For most successful unfair dismissal claims, the tribunal will order you to pay the employee a basic and compensatory award:
- Basic award – This will usually match the statutory redundancy payment. It is calculated using a week’s gross pay (subject to an annual statutory cap which is currently £538), taking into account the employee’s age and length of service. The maximum basic award is currently £16,140.
- Compensatory award – This is calculated with regard to loss suffered by the employee (e.g. loss of wages, future loss of earnings, loss of benefits). An employee cannot claim compensation for injury to feelings caused by the dismissal. The maximum amount that can be claimed is the lower of the statutory minimum (which is currently £88,519) and the total of 52 weeks’ pay.
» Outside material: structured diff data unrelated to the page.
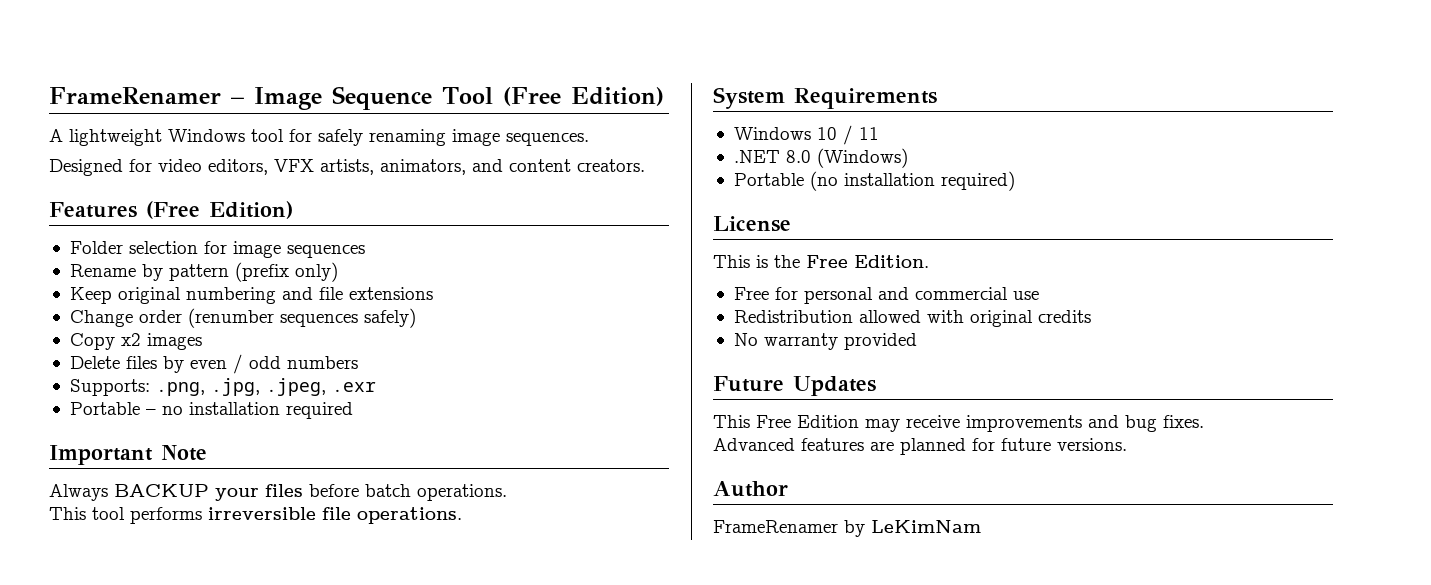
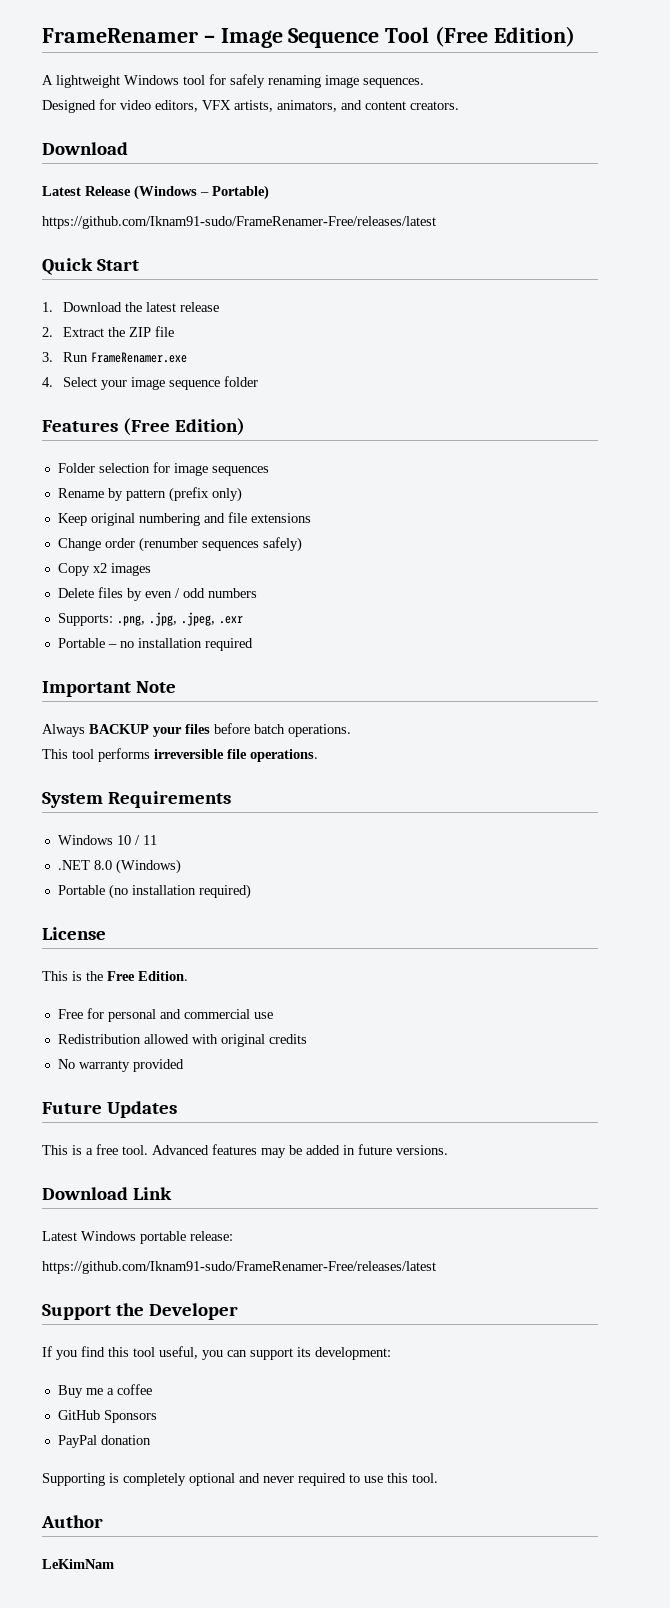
  Designed for video editors, VFX artists, animators, and content creators.
+ Download
+ Latest Release (Windows – Portable)
+ https://github.com/Iknam91-sudo/FrameRenamer-Free/releases/latest
+ Quick Start
+ 1. Download the latest release
+ 2. Extract the ZIP file
+ 3. Run FrameRenamer.exe
+ 4. Select your image sequence folder
- This Free Edition may receive improvements and bug fixes.
- Advanced features are planned for future versions.
+ This is a free tool. Advanced features may be added in future versions.
+ Download Link
+ Latest Windows portable release:
+ https://github.com/Iknam91-sudo/FrameRenamer-Free/releases/latest
+ Support the Developer
+ If you find this tool useful, you can support its development:
+ Buy me a coffee
+ GitHub Sponsors
+ PayPal donation
+ Supporting is completely optional and never required to use this tool.
- FrameRenamer by LeKimNam
+ LeKimNam

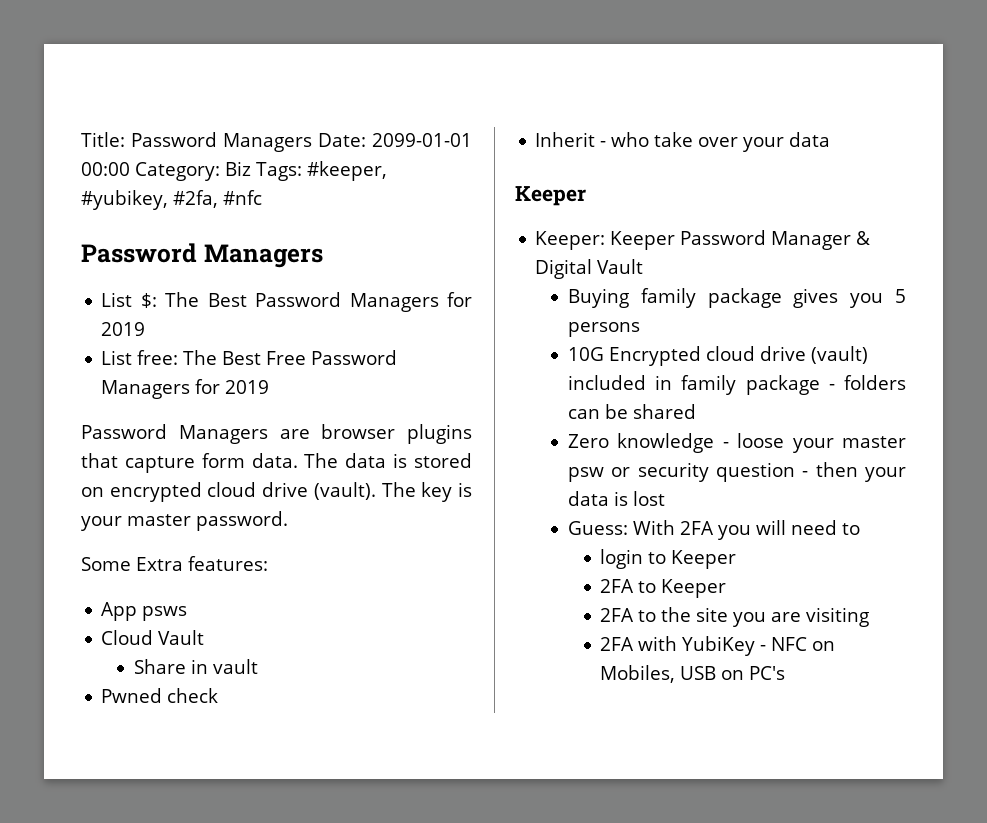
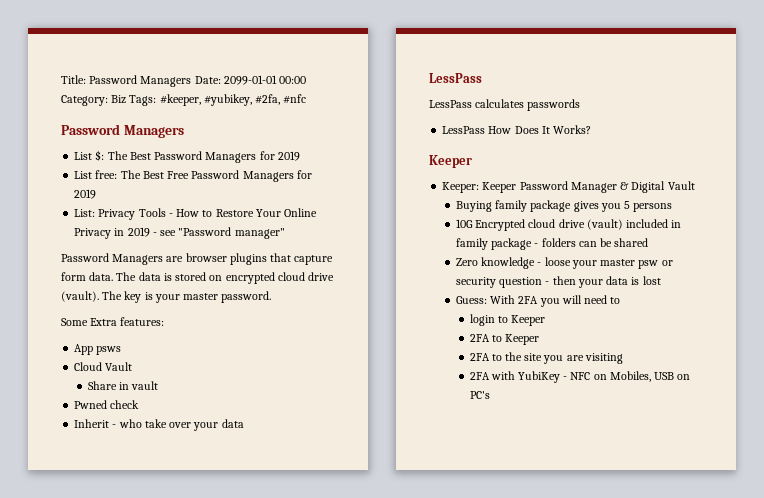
+ List: Privacy Tools - How to Restore Your Online Privacy in 2019 - see "Password manager"
  Inherit - who take over your data
+ LessPass
+ LessPass calculates passwords
+ LessPass How Does It Works?

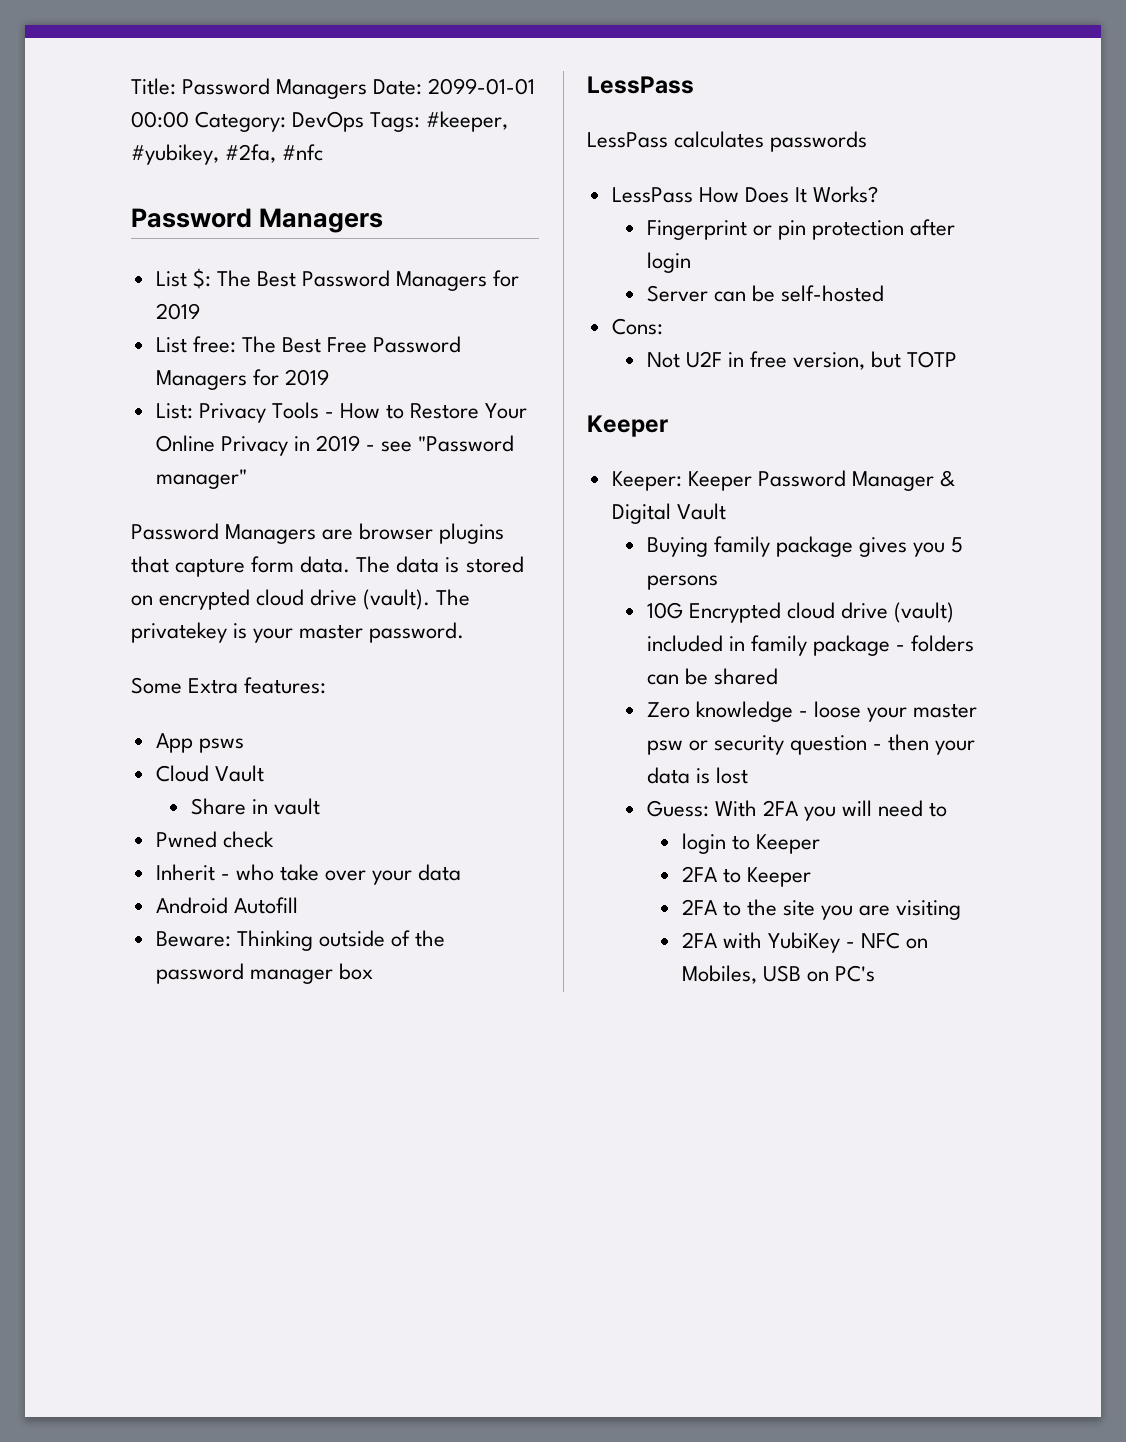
- Title: Password Managers Date: 2099-01-01 00:00 Category: Biz Tags: #keeper, #yubikey, #2fa, #nfc
+ Title: Password Managers Date: 2099-01-01 00:00 Category: DevOps Tags: #keeper, #yubikey, #2fa, #nfc
- The key is your master password.
+ The privatekey is your master password.
+ Android Autofill
+ Beware: Thinking outside of the password manager box
+ Fingerprint or pin protection after login
+ Server can be self-hosted
+ Cons:
+ Not U2F in free version, but TOTP

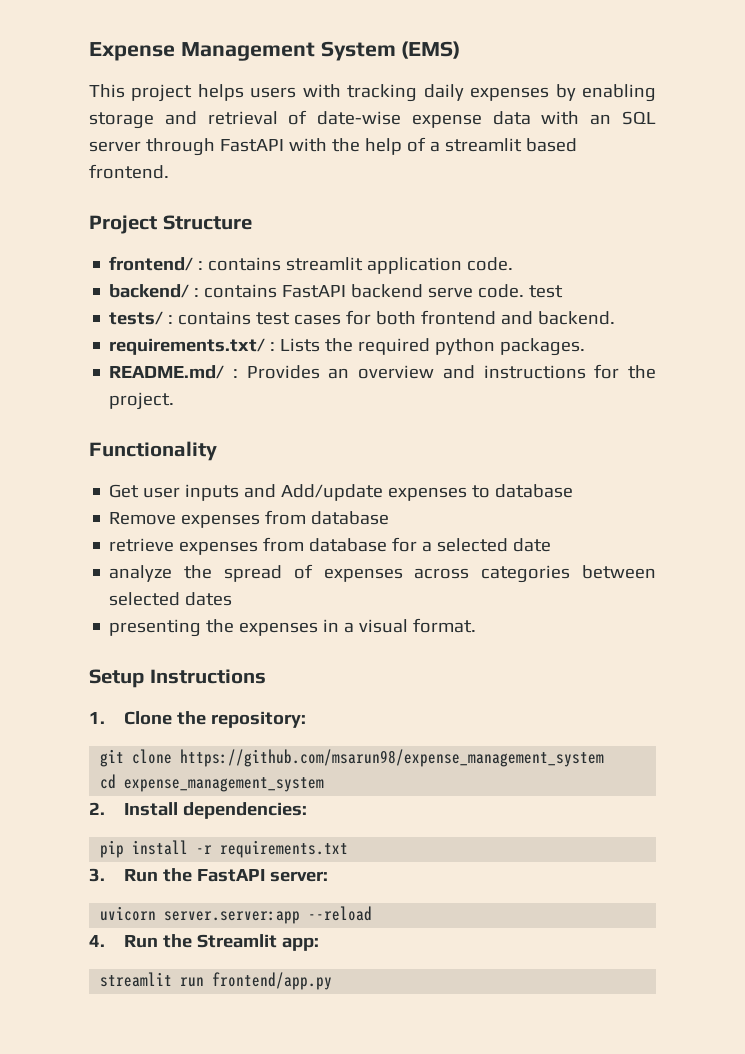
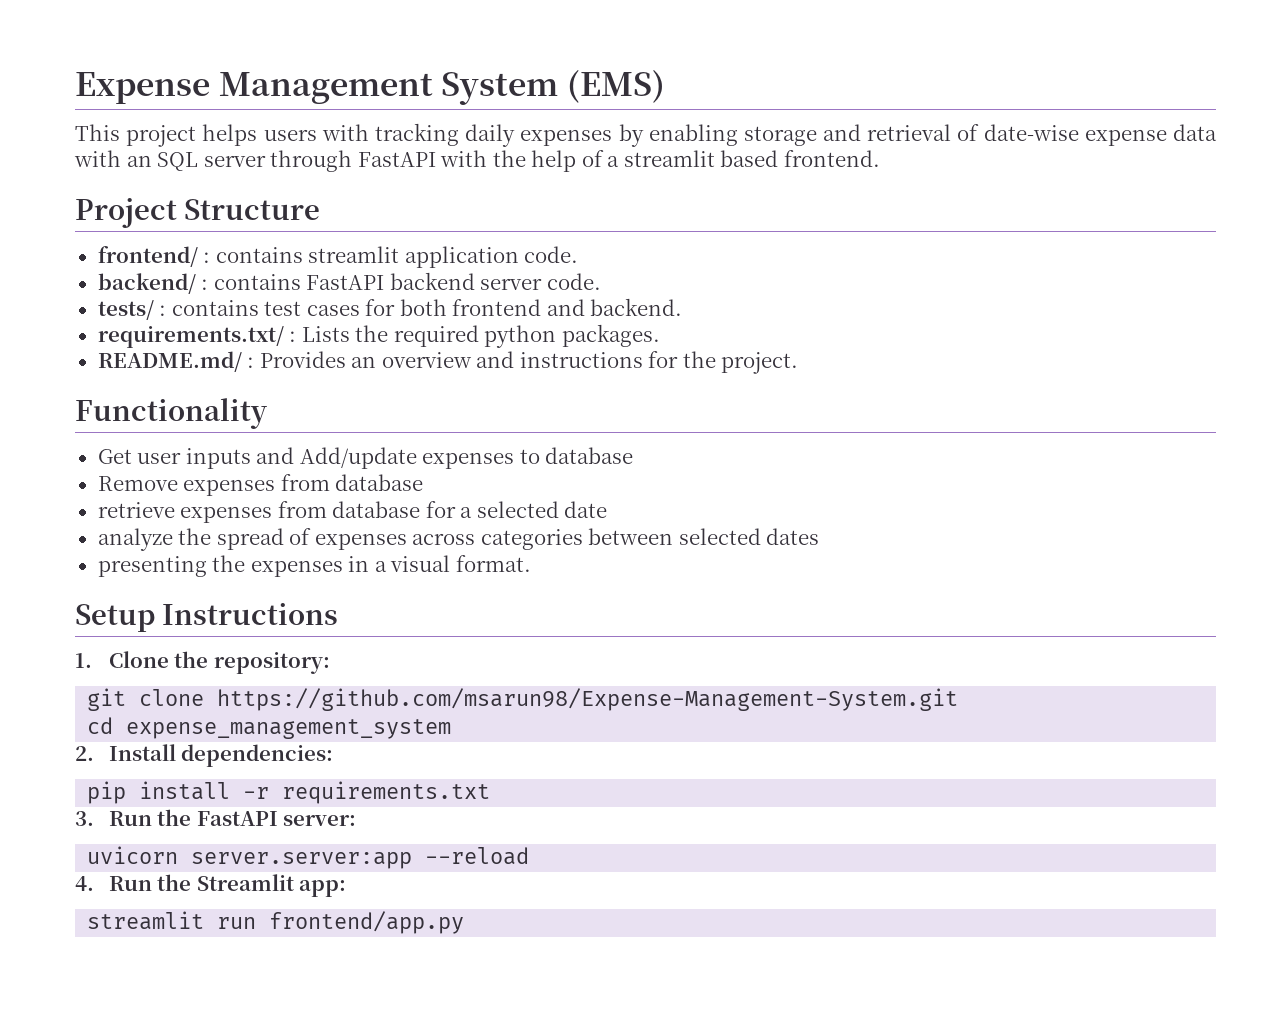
- backend/ : contains FastAPI backend serve code. test
+ backend/ : contains FastAPI backend server code.
- git clone https://github.com/msarun98/expense_management_system
+ git clone https://github.com/msarun98/Expense-Management-System.git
If an employee is dismissed for specified automatically unfair reasons, such as health and safety reasons or being an employee representative, they will be entitled to a minimum basic award (currently £6,562).
The statutory cap on the compensatory award does not apply where the employee was dismissed for carrying out health and safety activities, whistleblowing or made redundant for an automatically unfair reason.
If an employee is dismissed for poor performance or misconduct and you have unreasonably failed to follow the Acas code of practice, the tribunal may increase the compensation by up to 25%.
The tribunal may reduce an employee’s compensation in certain circumstances, such as:
- Where the employee failed to mitigate their loss (e.g. they have not made a reasonable effort to find another job).
- To take account of payments the employer has already made (e.g. pay in lieu of notice and an ex-gratia payment).
- Where the dismissal was procedurally unfair but the employee would have been dismissed even if a fair process was applied.
- When the employee has contributed to their dismissal.
A dismissal will only be fair if it is based on one of the following reasons:
- Capability or qualifications
- Contravention of a statutory duty or restriction
- Some other substantial reason
For the dismissal to be fair it must also be reasonable in the circumstances and a fair dismissal procedure must be followed.
If an employee successfully brings a claim of unfair dismissal, the tribunal will normally order you to pay a basic and compensatory award which can be a considerable cost to your business.